> [What this task involves] Your job is to retype all of the data word for word, leaving every image out.
┌─ Source material
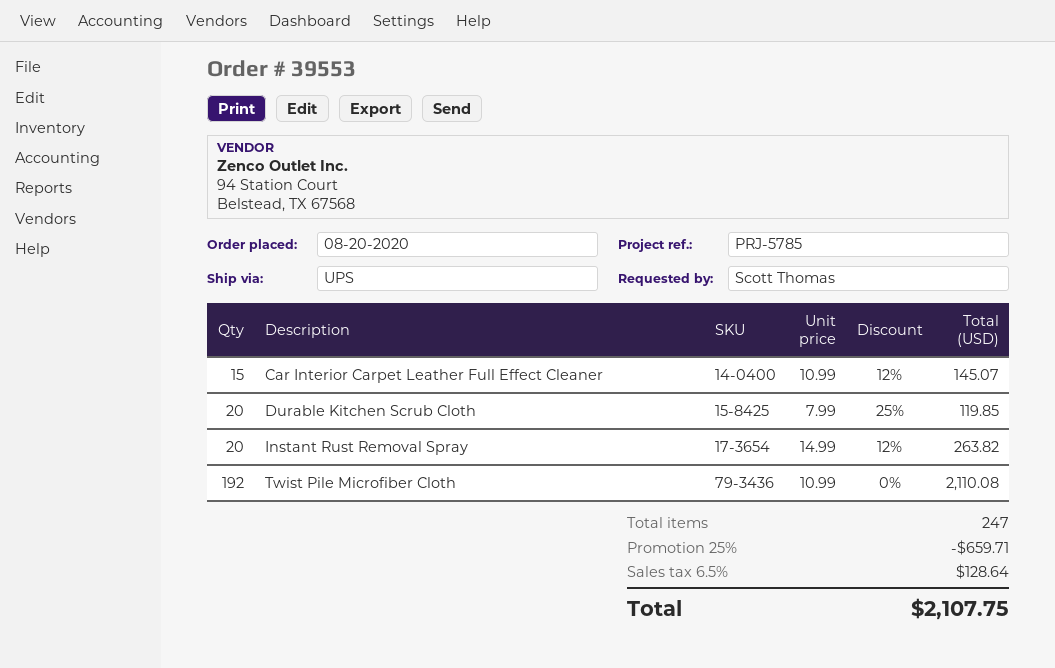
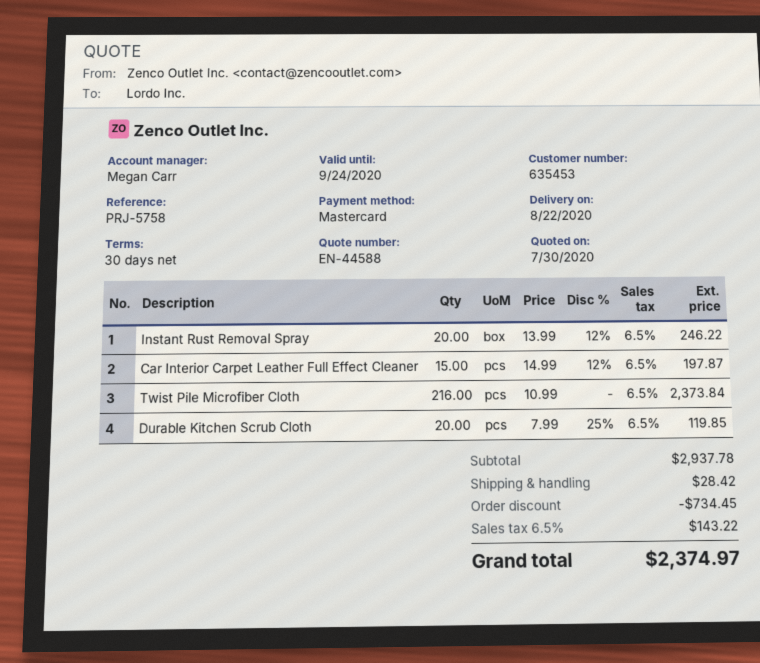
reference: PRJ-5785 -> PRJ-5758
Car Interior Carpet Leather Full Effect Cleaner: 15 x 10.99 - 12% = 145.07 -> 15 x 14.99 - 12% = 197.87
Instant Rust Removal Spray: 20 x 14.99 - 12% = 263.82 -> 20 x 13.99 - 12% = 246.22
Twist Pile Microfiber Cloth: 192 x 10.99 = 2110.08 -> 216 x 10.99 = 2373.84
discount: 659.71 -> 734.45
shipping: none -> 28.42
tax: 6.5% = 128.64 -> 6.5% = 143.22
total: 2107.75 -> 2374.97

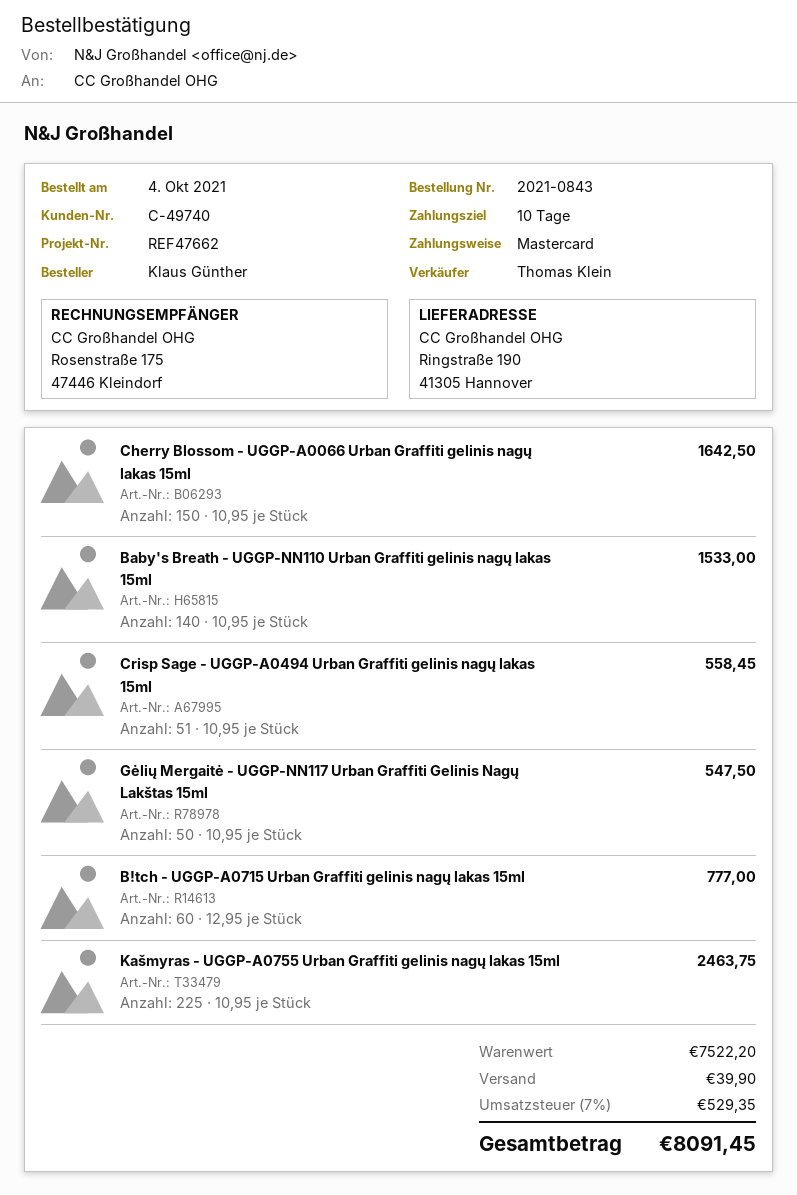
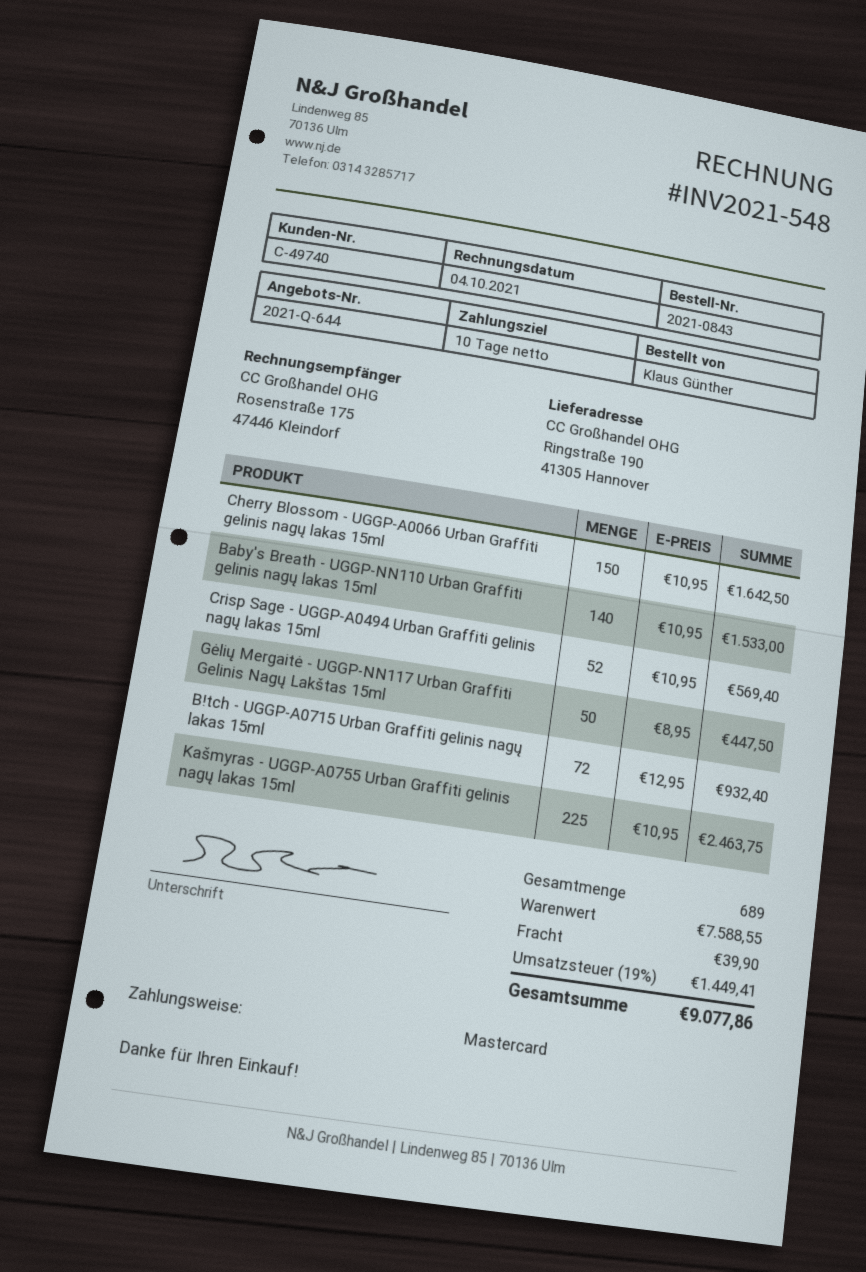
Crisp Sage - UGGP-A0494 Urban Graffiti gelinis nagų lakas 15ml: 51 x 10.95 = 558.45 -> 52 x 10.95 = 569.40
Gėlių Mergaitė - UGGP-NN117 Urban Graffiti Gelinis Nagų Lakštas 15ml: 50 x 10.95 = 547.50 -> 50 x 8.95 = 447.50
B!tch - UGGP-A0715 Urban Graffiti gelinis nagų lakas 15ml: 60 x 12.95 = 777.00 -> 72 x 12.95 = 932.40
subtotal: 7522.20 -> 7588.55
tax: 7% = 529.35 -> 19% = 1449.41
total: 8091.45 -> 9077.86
└─
> [Result for this task]
reference: PRJ-5785 -> PRJ-5758
Car Interior Carpet Leather Full Effect Cleaner: 15 x 10.99 - 12% = 145.07 -> 15 x 14.99 - 12% = 197.87
Instant Rust Removal Spray: 20 x 14.99 - 12% = 263.82 -> 20 x 13.99 - 12% = 246.22
Twist Pile Microfiber Cloth: 192 x 10.99 = 2110.08 -> 216 x 10.99 = 2373.84
discount: 659.71 -> 734.45
shipping: none -> 28.42
tax: 6.5% = 128.64 -> 6.5% = 143.22
total: 2107.75 -> 2374.97

Crisp Sage - UGGP-A0494 Urban Graffiti gelinis nagų lakas 15ml: 51 x 10.95 = 558.45 -> 52 x 10.95 = 569.40
Gėlių Mergaitė - UGGP-NN117 Urban Graffiti Gelinis Nagų Lakštas 15ml: 50 x 10.95 = 547.50 -> 50 x 8.95 = 447.50
B!tch - UGGP-A0715 Urban Graffiti gelinis nagų lakas 15ml: 60 x 12.95 = 777.00 -> 72 x 12.95 = 932.40
subtotal: 7522.20 -> 7588.55
tax: 7% = 529.35 -> 19% = 1449.41
total: 8091.45 -> 9077.86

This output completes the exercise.